This past Thursday, as part of the NHL’s Hockey is for Everyone month, a list of You Can Play ambassadors was released, naming one player from each team who is designated as a support for any LGBTQA+ player on their team. This list includes several high-profile figures, for example, Captains Claude Giroux (PHI) and Gabriel Landeskog (COL). Also represented are key franchise players: Braden Holtby (WSH), Brad Marchand (BOS), Henrik Sedin (VAN), Ryan Kesler (ANA).
There is one name, however, that has drawn an excess of attention since the list was announced. The inclusion of this player has seemed to polarize the hockey community - especially the LGBTQA+ fanbase. The YCP Ambassador to the Montreal Canadiens is Andrew Shaw.

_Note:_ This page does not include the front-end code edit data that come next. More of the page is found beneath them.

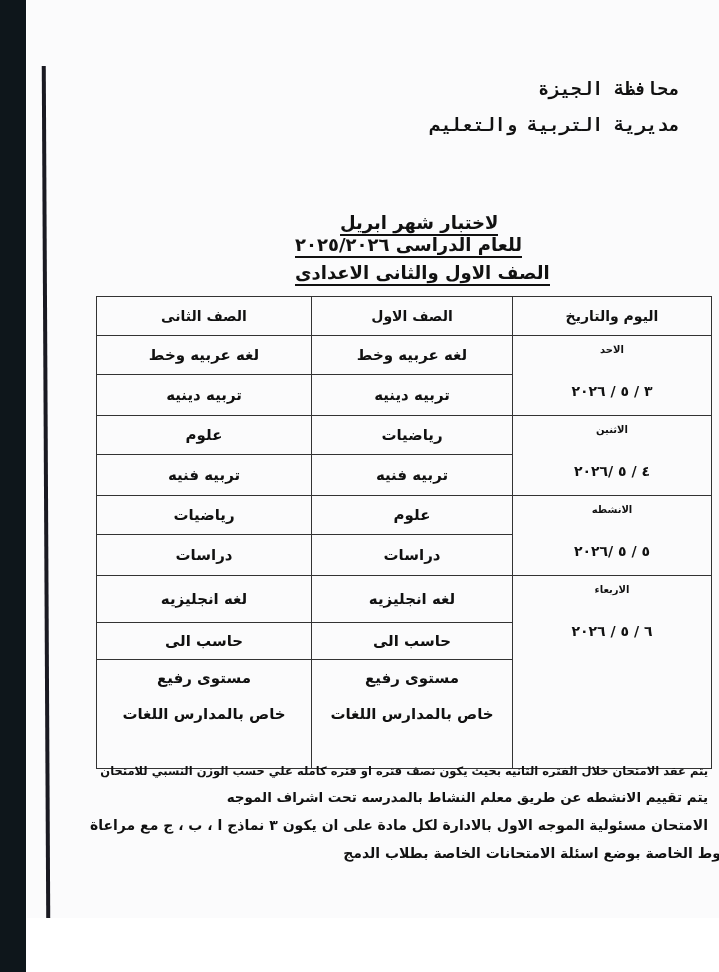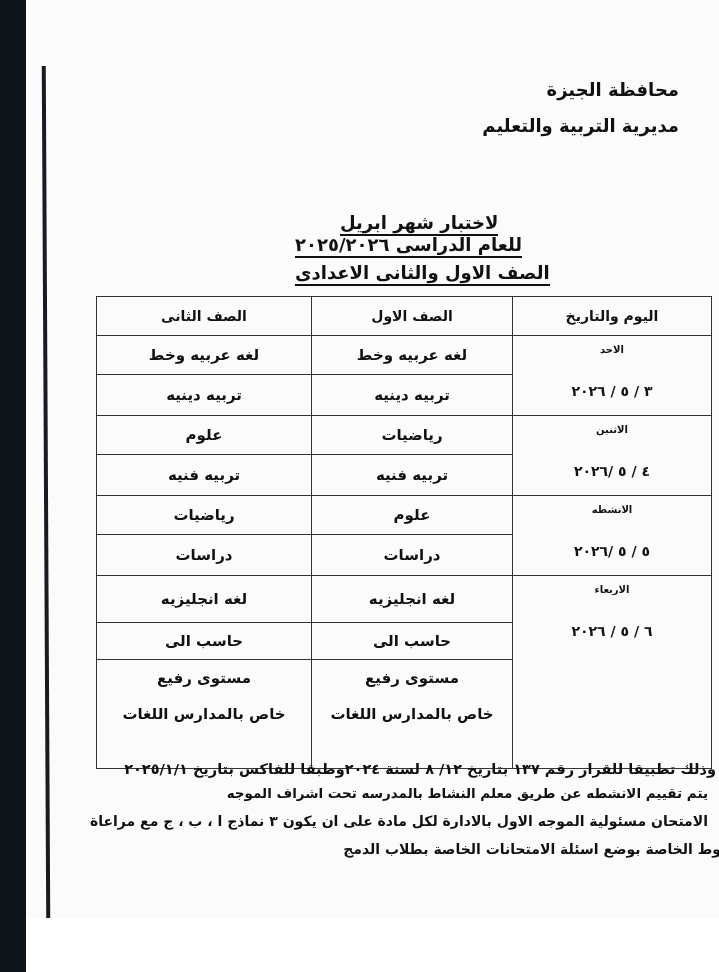--- a/index.html
+++ b/index.html
@@ -31,7 +31,7 @@
     direction:rtl; text-align:right;
   }
   .header-line {
-    font-weight:bold; font-size:18px; line-height:36px; margin:0;
+    font-weight:bold; font-size:18px; line-height:36px; margin:0;font-family:Liberation Mono, monospace;
   }
   .header-line.l1 { margin-right:0; }
   .header-line.l2 { margin-right:0; }

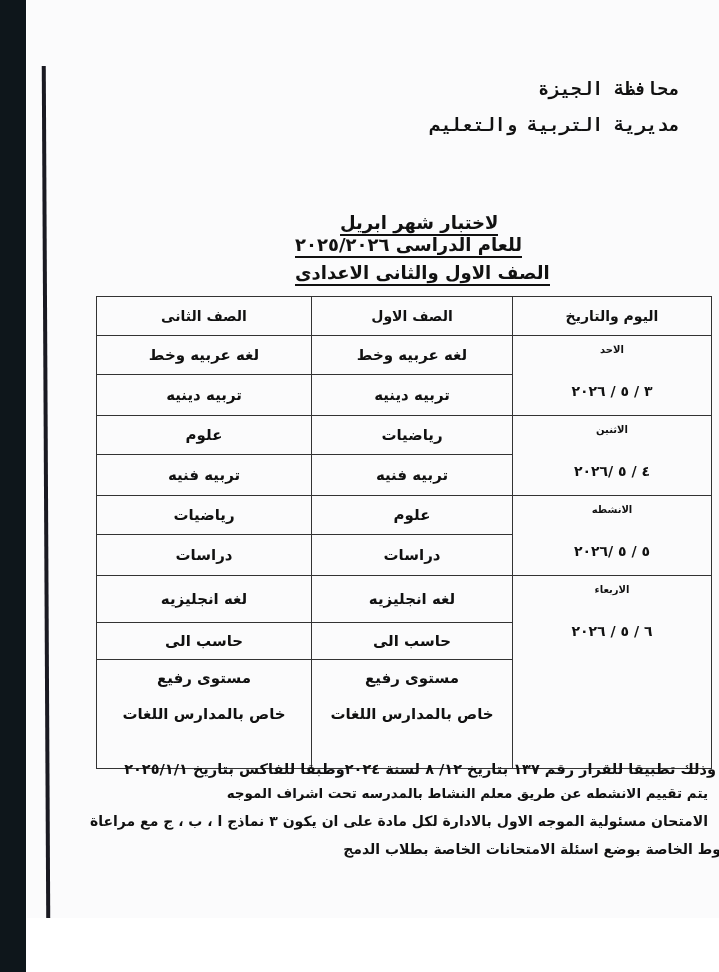--- a/index.html
+++ b/index.html
@@ -176,6 +176,7 @@
 
 <div class="footer">
   <p class="f-line f1">وذلك تطبيقا للقرار رقم ١٣٧ بتاريخ ١٢/ ٨ لسنة ٢٠٢٤وطبقا للفاكس بتاريخ ٢٠٢٥/١/١</p>
+  <p class="f-line f2">يتم عقد الامتحان خلال الفتره الثانيه بحيث يكون نصف فتره او فتره كامله علي حسب الوزن النسبي للامتحان</p>
   <p class="f-line f3">يتم تقييم الانشطه عن طريق معلم النشاط بالمدرسه تحت اشراف الموجه</p>
   <p class="f-line f4">الامتحان مسئولية الموجه الاول بالادارة لكل مادة على ان يكون ٣ نماذج ا ، ب ، ج مع مراعاة</p>
   <p class="f-line f5">الشروط الخاصة بوضع اسئلة الامتحانات الخاصة بطلاب الدمج</p>

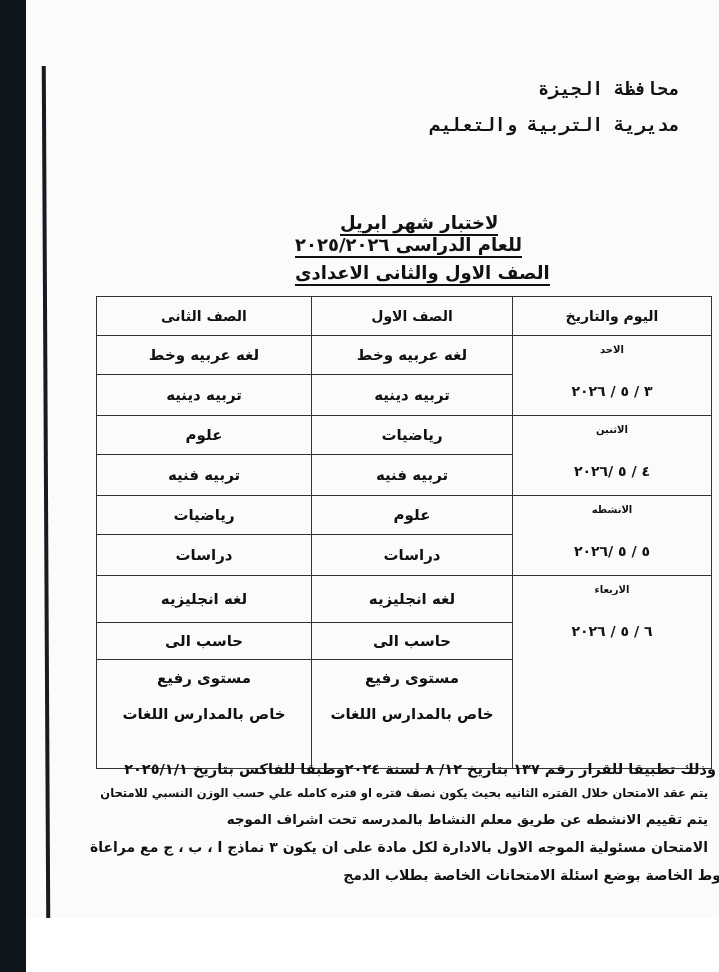--- a/index.html
+++ b/index.html
@@ -175,7 +175,6 @@
   </table>
 
 <div class="footer">
-  <p class="f-line f1">وذلك تطبيقا للقرار رقم ١٣٧ بتاريخ ١٢/ ٨ لسنة ٢٠٢٤وطبقا للفاكس بتاريخ ٢٠٢٥/١/١</p>
   <p class="f-line f2">يتم عقد الامتحان خلال الفتره الثانيه بحيث يكون نصف فتره او فتره كامله علي حسب الوزن النسبي للامتحان</p>
   <p class="f-line f3">يتم تقييم الانشطه عن طريق معلم النشاط بالمدرسه تحت اشراف الموجه</p>
   <p class="f-line f4">الامتحان مسئولية الموجه الاول بالادارة لكل مادة على ان يكون ٣ نماذج ا ، ب ، ج مع مراعاة</p>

The same Andrew Shaw who was fined last year after he was caught throwing a homophobic slur at a ref. The Andrew Shaw who claimed to not remember what he had said immediately after the game, but eventually abandoned that defense when it was clear he wasn’t getting out of it.
Yeah, that Andrew Shaw.
So what’s the problem? The NHL, the Habs, and many people in the league and the community are holding this up as an example of how someone can redeem themselves. Cid Zeigler writes in his Outsports article, "It’s pretty fantastic that Shaw has come full circle and now stands out with open arms hoping any teammates know they have a place to go if they need it."
Many (myself included) just aren’t buying into the story. It’s been approximately ten months since that slur incident occurred on ice, and this is the very first indication we have that Andrew Shaw has truly turned himself around. There has been no Pride Parade, no calling out of homophobes on social media, no subtle tribute to the lives lost in the Pulse shooting for Andrew Shaw – even when other players in the league managed to do at least that much.
Why, then, should anyone believe that he has really changed his tune? The position of YCP Ambassador appears to be a large undertaking which essentially amounts to being a task force leader within your own professional team – spearheading inclusivity programs, calling out homophobic behavior, and demonstrating in every aspect that you are a mentor and support for the LGBTQA+ players around you. Becoming a YCP Ambassador on a major league sports team is not your first step in finding redemption. It’s not the second or even the third.
What has Andrew Shaw done to deserve this position?
It’s easier to believe that this is a publicity stunt, a convenient way to boost a player’s and franchise’s public value by obscuring the black mark on their image. Diversity and inclusion initiatives are marketable, for better or for worse, and it would be incredibly naïve to think that profit didn’t play into the NHL’s Hockey is for Everyone programming. But, should this be merely a public relations stunt, it is disingenuous and disrespectful.
There are hockey fans (again myself included) who aren’t ready to forgive Andrew Shaw or the NHL quite yet. We haven’t been given good reason to do so. It’s not about holding grudges, but it’s hard to forget when someone chooses to use your very existence as an insult, to boil down your identity into a convenient swear word that they throw around when the game isn’t going their way. It’s a reminder that LGBTQA+ hockey fans aren’t really part of the hockey community. As such, asking forgiveness takes time and a demonstrated sense of mutual understanding – an offering of apology not because it’s expected or demanded but because the guilty party realizes that they are truly wrong. The initial announcement ignored that process and demanded positive recognition, swept the past problems under the rug or made use of them to make Andrew Shaw and the NHL seem all that much brighter.
Shaw’s subsequent interviews have shed some further light upon at least his own willingness to participate in the YCP Ambassador program. He appears genuine in his apology, in his desire to work with YCP and to act in support of his teammates. The interview has also left me convinced that he is woefully unequipped to do so. His sole focus seems to be on eliminating derogatory language in the locker room, but homophobia and exclusion in sports is so much more complicated than merely banning bad words. If Andrew Shaw also has plans to tackle toxic masculinity, heteronormative behavior, transphobia, targeted violence, or the tangled webs of intersectionality, he hasn’t shared them.
I want Andrew Shaw to be a good Ambassador, to be put in a position to succeed. I want LGBTQA+ players to go to him and receive the encouragement and support they need to continue playing the sport they love. I’m even willing to give him a chance to be that Ambassador and to be that person. But I will continue to be mad that it was handled in such an insensitive manner by the league and by the Canadiens franchise, that an entire community is just expected to forgive and forget an incident which confirmed that they are still not welcome in the NHL. I will also question his ability to do the job he volunteered for because I have not yet seen evidence to suggest he can.
If you want us to believe that this is a character redemption narrative, then show us the whole story or we won’t trust you when all we get is the "happily ever after." Andrew Shaw as a YCP Ambassador is the epilogue to a book that was never published; I want to buy the story, but it doesn’t exist.